Look through the data below and show every line that includes "subtitle".

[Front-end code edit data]
◇ ◇ ◇

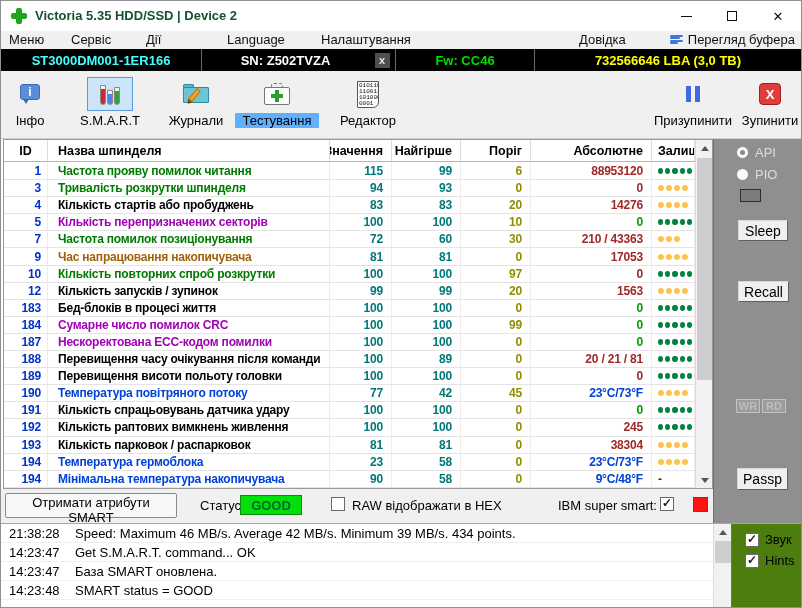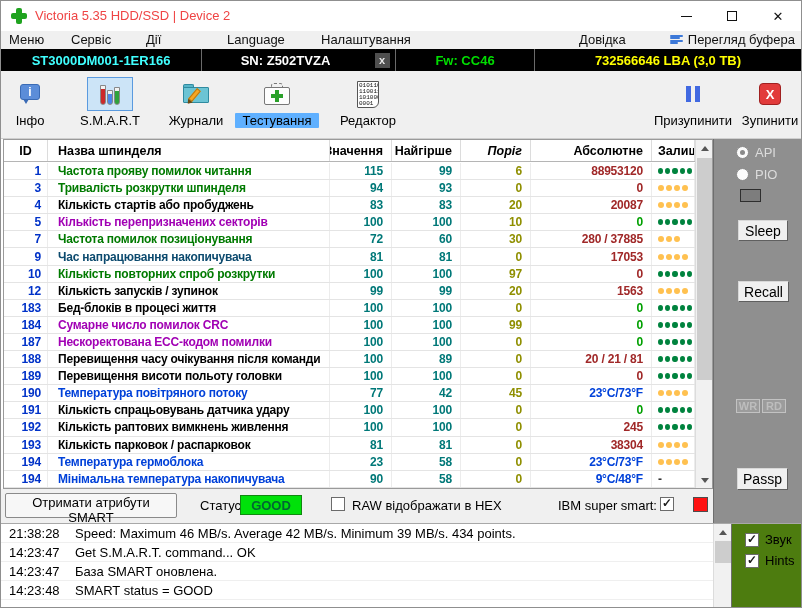--- a/index.html
+++ b/index.html
@@ -5,21 +5,21 @@
   html,body{margin:0;padding:0;background:#d8d8d8;}
   *{box-sizing:border-box;font-family:"Liberation Sans",sans-serif;}
   #window{position:relative;width:802px;height:608px;background:#fff;border:1px solid #8f8f8f;overflow:hidden;}
   .abs{position:absolute;}
 
   
   .titlebar{left:0;top:0;width:800px;height:30px;background:#ffffff;}
   .app-icon{position:absolute;left:10px;top:7px;width:16px;height:16px;}
   .app-icon .v{position:absolute;left:5px;top:0;width:6px;height:16px;background:#1fa31f;border-radius:2px;}
   .app-icon .h{position:absolute;left:0;top:5px;width:16px;height:6px;background:#1fa31f;border-radius:2px;}
-  .title-text{position:absolute;left:34px;top:7px;font-size:13px;color:#ef4444;white-space:nowrap;}
+  .title-text{position:absolute;left:34px;top:7px;font-size:13px;color:#14532d;white-space:nowrap;font-weight:bold;}
   .wc-btn{position:absolute;top:0;width:46px;height:30px;display:flex;align-items:center;justify-content:center;}
   .g-min{width:11px;height:1px;background:#111;}
   .g-max{width:10px;height:10px;border:1px solid #111;}
   .g-close{font-size:13px;color:#111;line-height:1;}
 
   
   .menubar{left:0;top:30px;width:800px;height:18px;background:#f0f0f0;}
   .menu-item{position:absolute;top:1px;font-size:13px;color:#111;white-space:nowrap;cursor:default;}
   .buffer-view{position:absolute;top:1px;right:6px;display:flex;align-items:center;gap:5px;font-size:13px;color:#111;}
   .buffer-icon{width:13px;height:12px;display:flex;flex-direction:column;justify-content:space-between;padding:1px 0;}
@@ -250,21 +250,21 @@
         <div class="tb-label">Редактор</div>
       </div>
     </div>
 
   <div class="abs table-area">
     <div class="t-header" id="thead">
         <div class="th-cell" style="width: 44px; justify-content: center; padding: 0px;">ID</div>
         <div class="th-cell" style="width: 282px; justify-content: flex-start; padding: 0px 0px 0px 10px;">Назва шпинделя</div>
         <div class="th-cell" style="width: 62px; justify-content: flex-end; padding: 0px 8px 0px 0px;">Значення</div>
         <div class="th-cell" style="width: 69px; justify-content: flex-end; padding: 0px 8px 0px 0px;">Найгірше</div>
-        <div class="th-cell" style="width: 70px; justify-content: flex-end; padding: 0px 8px 0px 0px; font-style: italic;">Поріг</div>
+        <div class="th-cell" style="width: 70px; justify-content: flex-end; padding: 0px 8px 0px 0px;">Поріг</div>
         <div class="th-cell" style="width: 121px; justify-content: flex-end; padding: 0px 8px 0px 0px;">Абсолютне</div>
         <div class="th-cell" style="width: 43px; justify-content: flex-start; padding: 0px 0px 0px 6px;">Залишок</div>
       </div>
     <div class="t-body" id="tbody">
         <div class="t-row">
           <div class="td" style="width: 44px; justify-content: flex-end; padding: 0px 6px 0px 0px; color: rgb(0, 50, 200);">1</div>
           <div class="td" style="width: 282px; justify-content: flex-start; padding: 0px 0px 0px 10px; color: rgb(0, 122, 0);">Частота прояву помилок читання</div>
           <div class="td" style="width: 62px; justify-content: flex-end; padding: 0px 8px 0px 0px; color: rgb(0, 120, 120);">115</div>
           <div class="td" style="width: 69px; justify-content: flex-end; padding: 0px 8px 0px 0px; color: rgb(0, 120, 120);">99</div>
           <div class="td" style="width: 70px; justify-content: flex-end; padding: 0px 8px 0px 0px; color: rgb(143, 143, 0);">6</div>
@@ -290,21 +290,21 @@
             <span class="dot" style="background: rgb(255, 193, 80);"></span>
             <span class="dot" style="background: rgb(255, 193, 80);"></span>
           </div>
         </div>
         <div class="t-row">
           <div class="td" style="width: 44px; justify-content: flex-end; padding: 0px 6px 0px 0px; color: rgb(0, 50, 200);">4</div>
           <div class="td" style="width: 282px; justify-content: flex-start; padding: 0px 0px 0px 10px; color: rgb(0, 0, 0);">Кількість стартів або пробуджень</div>
           <div class="td" style="width: 62px; justify-content: flex-end; padding: 0px 8px 0px 0px; color: rgb(0, 120, 120);">83</div>
           <div class="td" style="width: 69px; justify-content: flex-end; padding: 0px 8px 0px 0px; color: rgb(0, 120, 120);">83</div>
           <div class="td" style="width: 70px; justify-content: flex-end; padding: 0px 8px 0px 0px; color: rgb(143, 143, 0);">20</div>
-          <div class="td" style="width: 121px; justify-content: flex-end; padding: 0px 8px 0px 0px; color: rgb(160, 40, 40);">20087</div>
+          <div class="td" style="width: 121px; justify-content: flex-end; padding: 0px 8px 0px 0px; color: rgb(160, 40, 40);">14276</div>
           <div class="td" style="width: 43px; justify-content: flex-start; padding: 0px 0px 0px 6px;">
             <span class="dot" style="background: rgb(255, 193, 80);"></span>
             <span class="dot" style="background: rgb(255, 193, 80);"></span>
             <span class="dot" style="background: rgb(255, 193, 80);"></span>
             <span class="dot" style="background: rgb(255, 193, 80);"></span>
           </div>
         </div>
         <div class="t-row">
           <div class="td" style="width: 44px; justify-content: flex-end; padding: 0px 6px 0px 0px; color: rgb(0, 50, 200);">5</div>
           <div class="td" style="width: 282px; justify-content: flex-start; padding: 0px 0px 0px 10px; color: rgb(161, 0, 180);">Кількість перепризначених секторів</div>
@@ -319,30 +319,30 @@
             <span class="dot" style="background: rgb(0, 131, 62);"></span>
             <span class="dot" style="background: rgb(0, 131, 62);"></span>
           </div>
         </div>
         <div class="t-row">
           <div class="td" style="width: 44px; justify-content: flex-end; padding: 0px 6px 0px 0px; color: rgb(0, 50, 200);">7</div>
           <div class="td" style="width: 282px; justify-content: flex-start; padding: 0px 0px 0px 10px; color: rgb(0, 122, 0);">Частота помилок позиціонування</div>
           <div class="td" style="width: 62px; justify-content: flex-end; padding: 0px 8px 0px 0px; color: rgb(0, 120, 120);">72</div>
           <div class="td" style="width: 69px; justify-content: flex-end; padding: 0px 8px 0px 0px; color: rgb(0, 120, 120);">60</div>
           <div class="td" style="width: 70px; justify-content: flex-end; padding: 0px 8px 0px 0px; color: rgb(143, 143, 0);">30</div>
-          <div class="td" style="width: 121px; justify-content: flex-end; padding: 0px 8px 0px 0px; color: rgb(160, 40, 40);">280 / 37885</div>
+          <div class="td" style="width: 121px; justify-content: flex-end; padding: 0px 8px 0px 0px; color: rgb(160, 40, 40);">210 / 43363</div>
           <div class="td" style="width: 43px; justify-content: flex-start; padding: 0px 0px 0px 6px;">
             <span class="dot" style="background: rgb(255, 193, 80);"></span>
             <span class="dot" style="background: rgb(255, 193, 80);"></span>
             <span class="dot" style="background: rgb(255, 193, 80);"></span>
           </div>
         </div>
         <div class="t-row">
           <div class="td" style="width: 44px; justify-content: flex-end; padding: 0px 6px 0px 0px; color: rgb(0, 50, 200);">9</div>
-          <div class="td" style="width: 282px; justify-content: flex-start; padding: 0px 0px 0px 10px; color: #0c4a6e;">Час напрацювання накопичувача</div>
+          <div class="td" style="width: 282px; justify-content: flex-start; padding: 0px 0px 0px 10px; color: #a16207;">Час напрацювання накопичувача</div>
           <div class="td" style="width: 62px; justify-content: flex-end; padding: 0px 8px 0px 0px; color: rgb(0, 120, 120);">81</div>
           <div class="td" style="width: 69px; justify-content: flex-end; padding: 0px 8px 0px 0px; color: rgb(0, 120, 120);">81</div>
           <div class="td" style="width: 70px; justify-content: flex-end; padding: 0px 8px 0px 0px; color: rgb(143, 143, 0);">0</div>
           <div class="td" style="width: 121px; justify-content: flex-end; padding: 0px 8px 0px 0px; color: rgb(160, 40, 40);">17053</div>
           <div class="td" style="width: 43px; justify-content: flex-start; padding: 0px 0px 0px 6px;">
             <span class="dot" style="background: rgb(255, 193, 80);"></span>
             <span class="dot" style="background: rgb(255, 193, 80);"></span>
             <span class="dot" style="background: rgb(255, 193, 80);"></span>
             <span class="dot" style="background: rgb(255, 193, 80);"></span>
           </div>

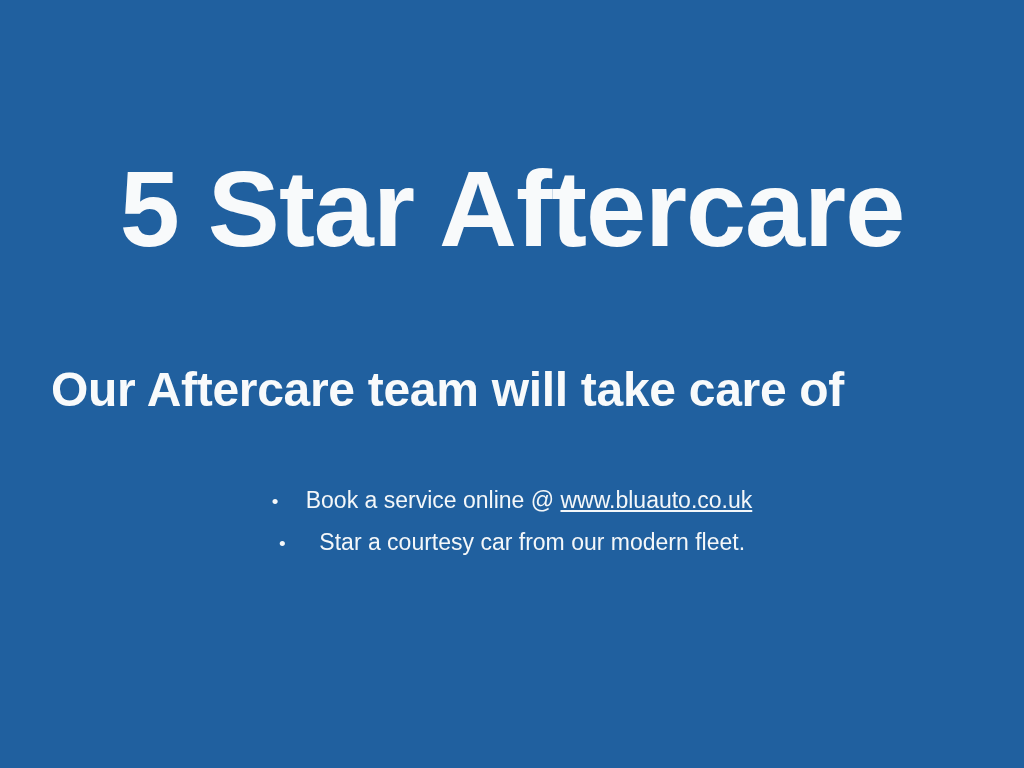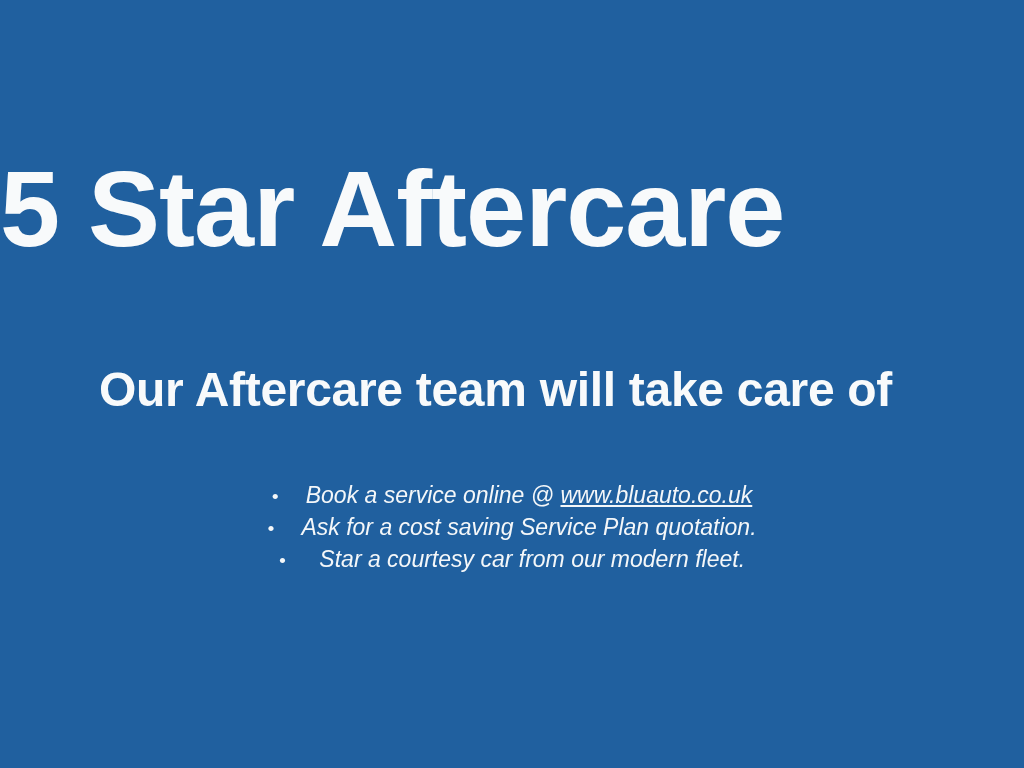--- a/index.html
+++ b/index.html
@@ -17,65 +17,63 @@
     width: 1024px;
     height: 768px;
     background: #20609f;
     box-sizing: border-box;
   }
   .slide-title {
     position: absolute;
     left: 0;
     top: 150px;
     width: 1024px;
-    text-align: left;
+    text-align: center;
     color: #f8fafb;
     font-family: "Liberation Sans", sans-serif;
     font-weight: bold;
     font-size: 108px;
     line-height: 118px;
     letter-spacing: -1px;
     white-space: nowrap;
   }
   .slide-subtitle {
     position: absolute;
     left: 0;
     top: 363px;
     width: 895px;
     text-align: center;
     color: #f8fafb;
     font-family: "Liberation Sans", sans-serif;
     font-weight: bold;
     font-size: 48px;
     line-height: 53px;
     letter-spacing: -0.3px;
-    margin-left: 48px;
   }
   .subtitle-line {
     display: block;
   }
   .bullet-list {
     position: absolute;
     left: 0;
     top: 480px;
     width: 1024px;
     list-style: none;
     margin: 0;
     padding: 0;
     text-align: center;
   }
   .bullet-item {
     display: block;
     color: #f4f7f9;
     font-family: "Liberation Sans", sans-serif;
     font-weight: normal;
     font-size: 23px;
-    line-height: 30px;
+    line-height: 40px;
     white-space: nowrap;
-    font-style: italic;
   }
   .bullet-marker {
     display: inline-block;
     width: 34px;
     text-align: left;
     font-size: 19px;
     vertical-align: baseline;
   }
   .bullet-text {
     display: inline;
@@ -96,23 +94,20 @@
   <div class="slide-subtitle">
     <span class="subtitle-line">Our Aftercare team will take care of</span>
   </div>
 
   <ul class="bullet-list">
 
     <li class="bullet-item">
       <span class="bullet-marker">•</span><span class="bullet-text">Book a service online @ </span><a class="bullet-link" href="#">www.bluauto.co.uk</a>
     </li>
 
-    <li class="bullet-item">
-      <span class="bullet-marker">•</span><span class="bullet-text">Ask for a cost saving Service Plan quotation.</span>
-    </li>
 
     <li class="bullet-item">
       <span class="bullet-marker">•</span><span class="bullet-text"> Star a courtesy car from our modern fleet.</span>
     </li>
 
   </ul>
 
 </div>
 
 </body></html>

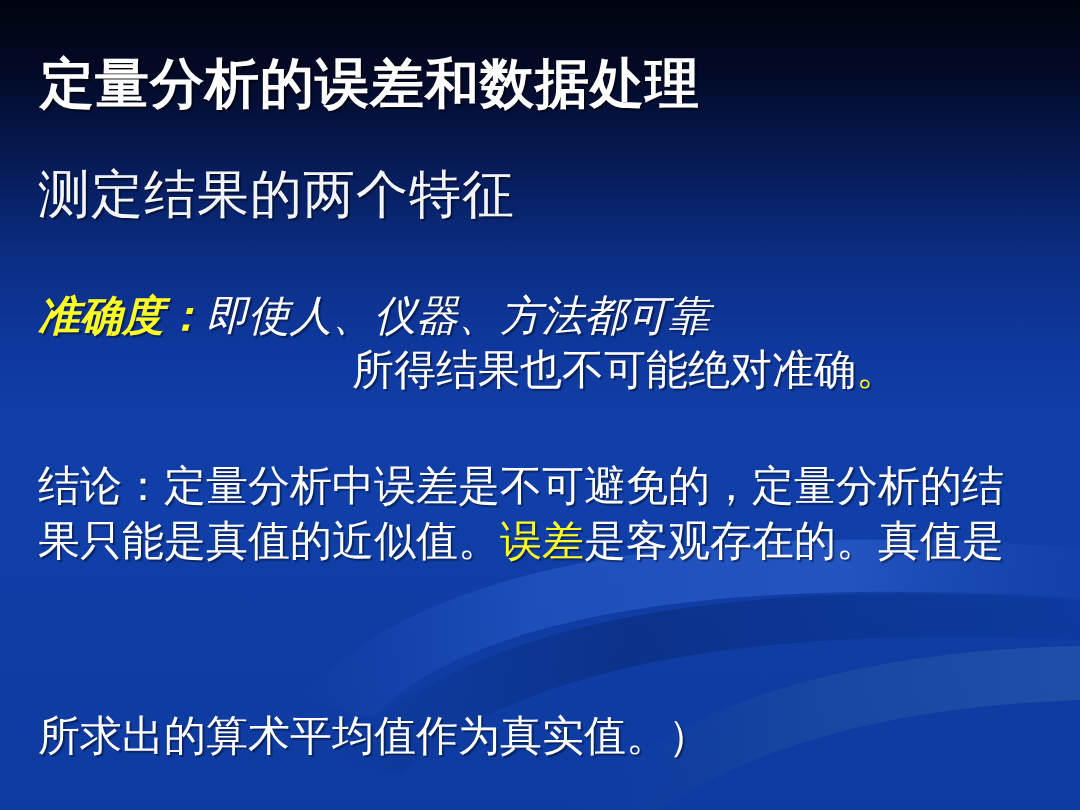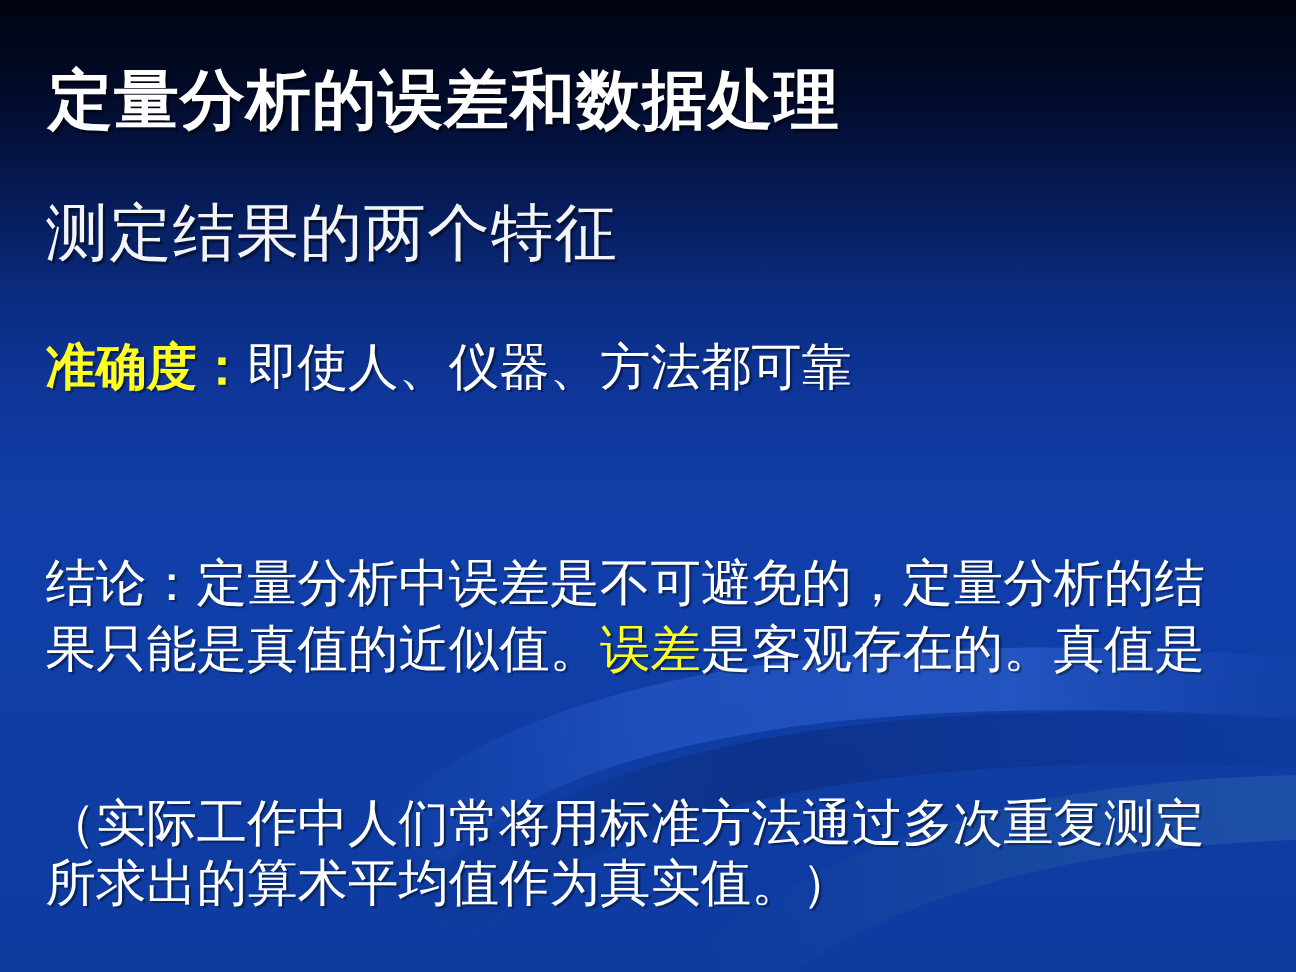--- a/index.html
+++ b/index.html
@@ -66,21 +66,21 @@
     font-size: 42px;
     color: #ffffff;
     letter-spacing: 0px;
     white-space: nowrap;
     text-shadow: 2px 2px 1px rgba(0,0,0,0.40);
   }
 
   .hl { color: #ffff22; }
   .hl-bold { color: #ffff22; font-weight: bold; }
 
-  .line-accuracy   { left: 38px;  top: 278px; }
+  .line-accuracy   { left: 38px;  top: 288px; font-style: italic; }
   .line-accuracy2  { left: 352px; top: 342px; }
   .line-concl1     { left: 38px;  top: 458px; }
   .line-concl2     { left: 38px;  top: 513px; }
   .line-concl3     { left: 38px;  top: 568px; }
   .line-note1      { left: 38px;  top: 658px; }
   .line-note2      { left: 38px;  top: 708px; }
 </style>
 </head>
 <body>
 
@@ -114,31 +114,31 @@
   </div>
 
   <div class="title">定量分析的误差和数据处理</div>
 
   <div class="subtitle">测定结果的两个特征</div>
 
   <div class="body-line line-accuracy">
     <span class="hl-bold">准确度：</span><span>即使人、仪器、方法都可靠</span>
   </div>
 
+  <div class="body-line line-accuracy2">
+    <span>所得结果也不可能绝对准确</span><span class="hl">。</span>
+  </div>
 
   <div class="body-line line-concl2">
     <span>果只能是真值的近似值。</span><span class="hl">误差</span><span>是客观存在的。真值是</span>
   </div>
 
   <div class="body-line line-concl1">
     <span>结论：定量分析中误差是不可避免的，定量分析的结</span>
   </div>
 
 
-  <div class="body-line line-note1">
-    <span>（实际工作中人们常将用标准方法通过多次重复测定</span>
-  </div>
 
   <div class="body-line line-note2">
     <span>所求出的算术平均值作为真实值。）</span>
   </div>
 
 </div>
 
 </body></html>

◇ ◇ ◇

Written answer:
   .slide-subtitle {
   .subtitle-line {
   <div class="slide-subtitle">
     <span class="subtitle-line">Our Aftercare team will take care of</span>
   <div class="subtitle">测定结果的两个特征</div>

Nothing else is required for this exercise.